I ordered an Ebay LED 6 light kit, not the ijdm toy one though. They all worked perfectly and are much brighter and whiter than stock. My kit included the two map lights, the dome light, two plate lights, and trunk bulb. LED bulbs are sensitive to polarity so if you install them one way and they dont work flip them around. I think I paid 17 bucks for mine. 6 Pieces Xenon White LED Lights Interior Package Kit for 2010 2013 Chevy Cruze | eBay

easy and cheap upgrade in my opinion.


----------



## McNeo (Dec 17, 2013)

prince_bigd said:


> I ordered an Ebay LED 6 light kit, not the ijdm toy one though. They all worked perfectly and are much brighter and whiter than stock. My kit included the two map lights, the dome light, two plate lights, and trunk bulb. LED bulbs are sensitive to polarity so if you install them one way and they dont work flip them around.

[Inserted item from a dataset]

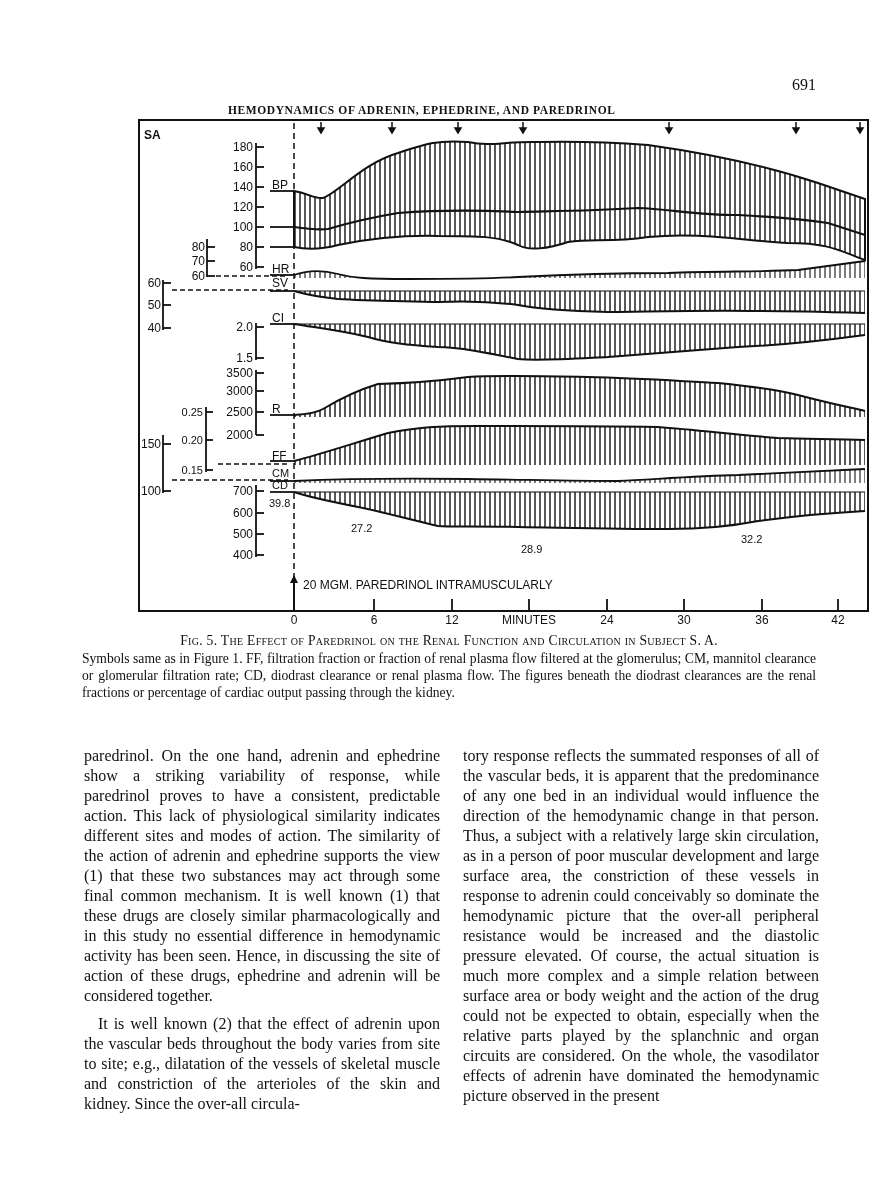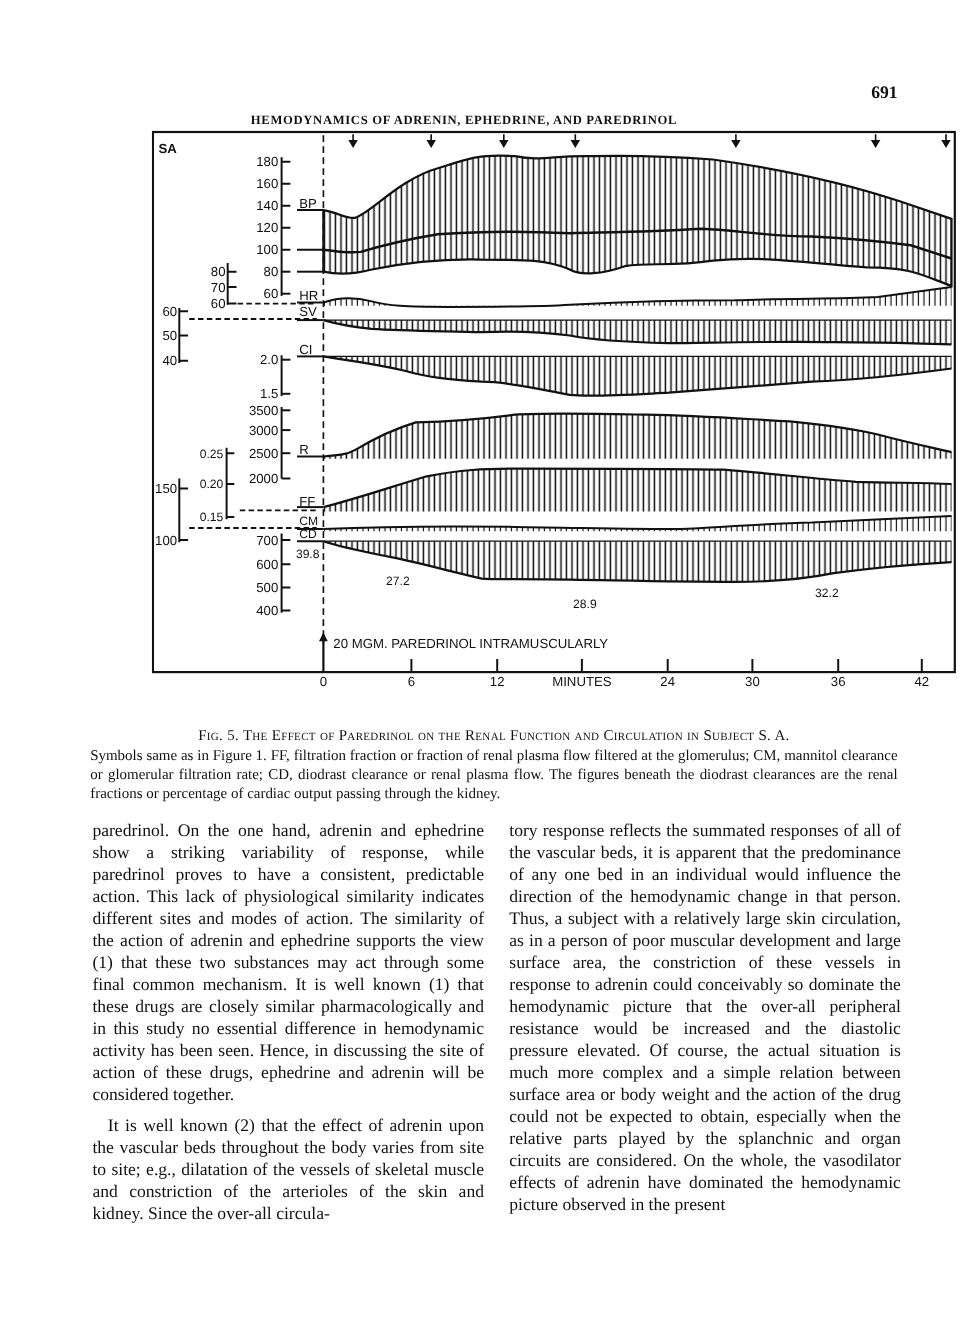"691" .page-num { font-weight: bold -> normal }
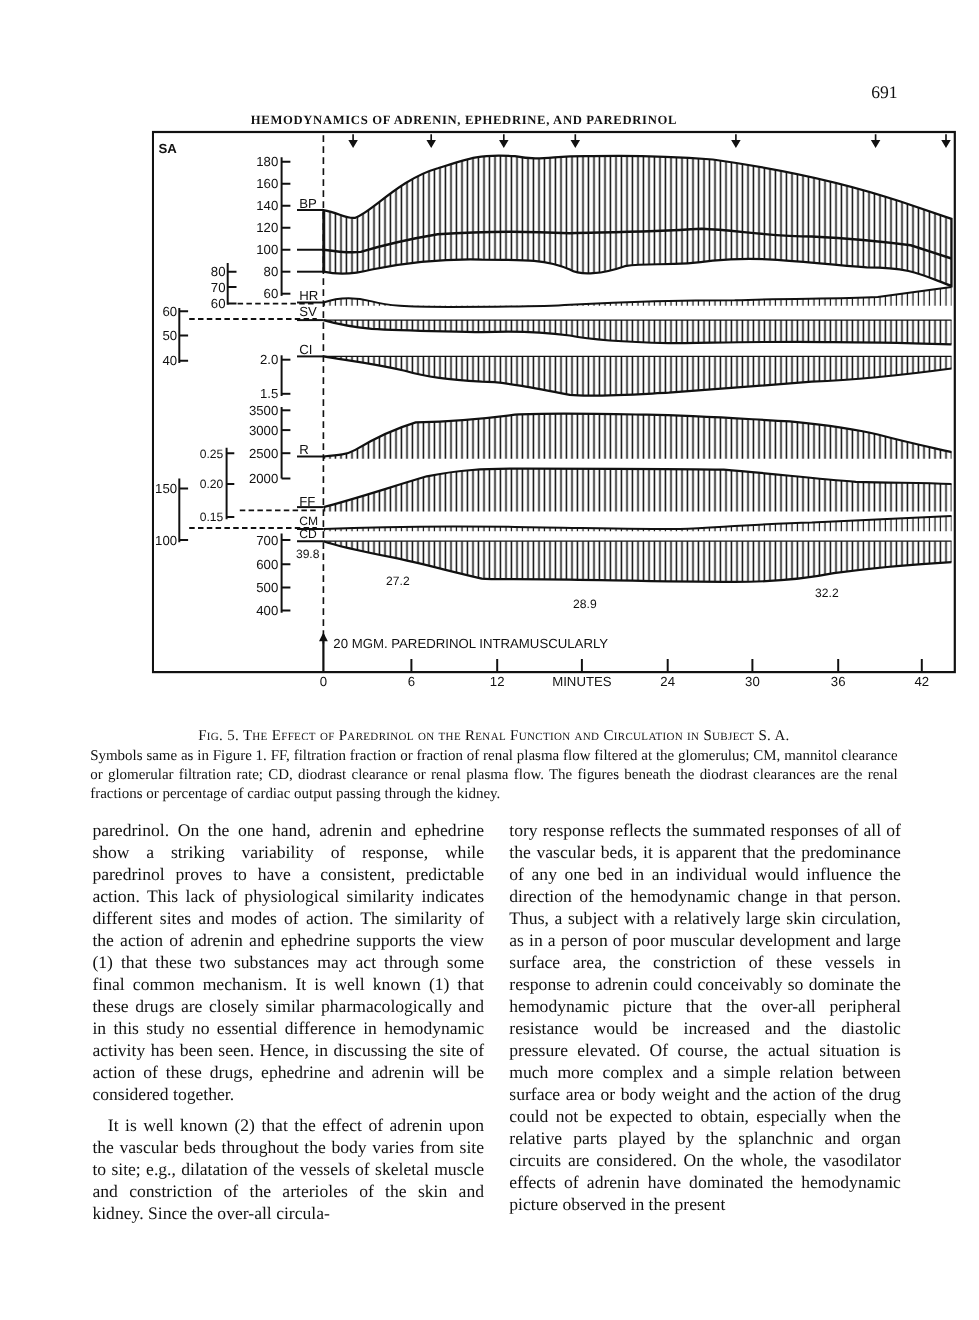"Fig. 5. The Effect of" .caption { top: 660px -> 632px }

I think I paid 17 bucks for mine. 6 Pieces Xenon White LED Lights Interior Package Kit for 2010 2013 Chevy Cruze | eBay
> 
> easy and cheap upgrade in my opinion.


Looked at that one, I have 3 lights up front so with that kit I'd be missing one. Ended up just getting LEDs for the plate separate.


----------



## trevor_geiger (Nov 29, 2012)

McNeo said:


> May have 3 or 4 in total depending on year and trim.
> 
> I just ordered these, should be in in a few days, going to be bright as crap: Amazon.com: iJDMTOY 44-SMD-5050 5-Piece Vehicle Specific Exact Fit Full LED Interior Light Package For Chevrolet Cruze, Xenon White: Automotive


They are good lights I have red ones in my Cruze and they are awesome. 


Sent from AutoGuide.com Free App


----------



## daktah (Mar 17, 2013)

i bought these these and now have enough to replace every light once (or do a second cruze) for 1/4 the price and theyre still supa dupa bright.

also,
interior: 2 map, 1 dome, 1 trunk, 1 glovebox [if applicable]
exterior: 4 marker, 2 licence


----------



## McNeo (Dec 17, 2013)

daktah said:


> i bought these these and now have enough to replace every light once (or do a second cruze) for 1/4 the price and theyre still supa dupa bright.
> 
> interior: 2 map, 1 dome, 1 trunk, 1 glovebox [if applicable]
> exterior: 4 marker, 2 licence


What 4 marker lights do you have? I only have 2. Though, I also have 2 domes lights.

I bought LEDs like those for my license plate and quickly discovered it's helpful to bend the pins to the other sides of the base. Not for polarity reasons - but by default the pins fit in those little grooves and don't always make contact - bend them to the other side where there's no grooves and they make contact all the time every time.


----------



## daktah (Mar 17, 2013)

McNeo said:


> What 4 marker lights do you have? I only have 2. Though, I also have 2 domes lights.
> 
> I bought LEDs like those for my license plate and quickly discovered it's helpful to bend the pins to the other sides of the base. Not for polarity reasons - but by default the pins fit in those little grooves and don't always make contact - bend them to the other side where there's no grooves and they make contact all the time every time.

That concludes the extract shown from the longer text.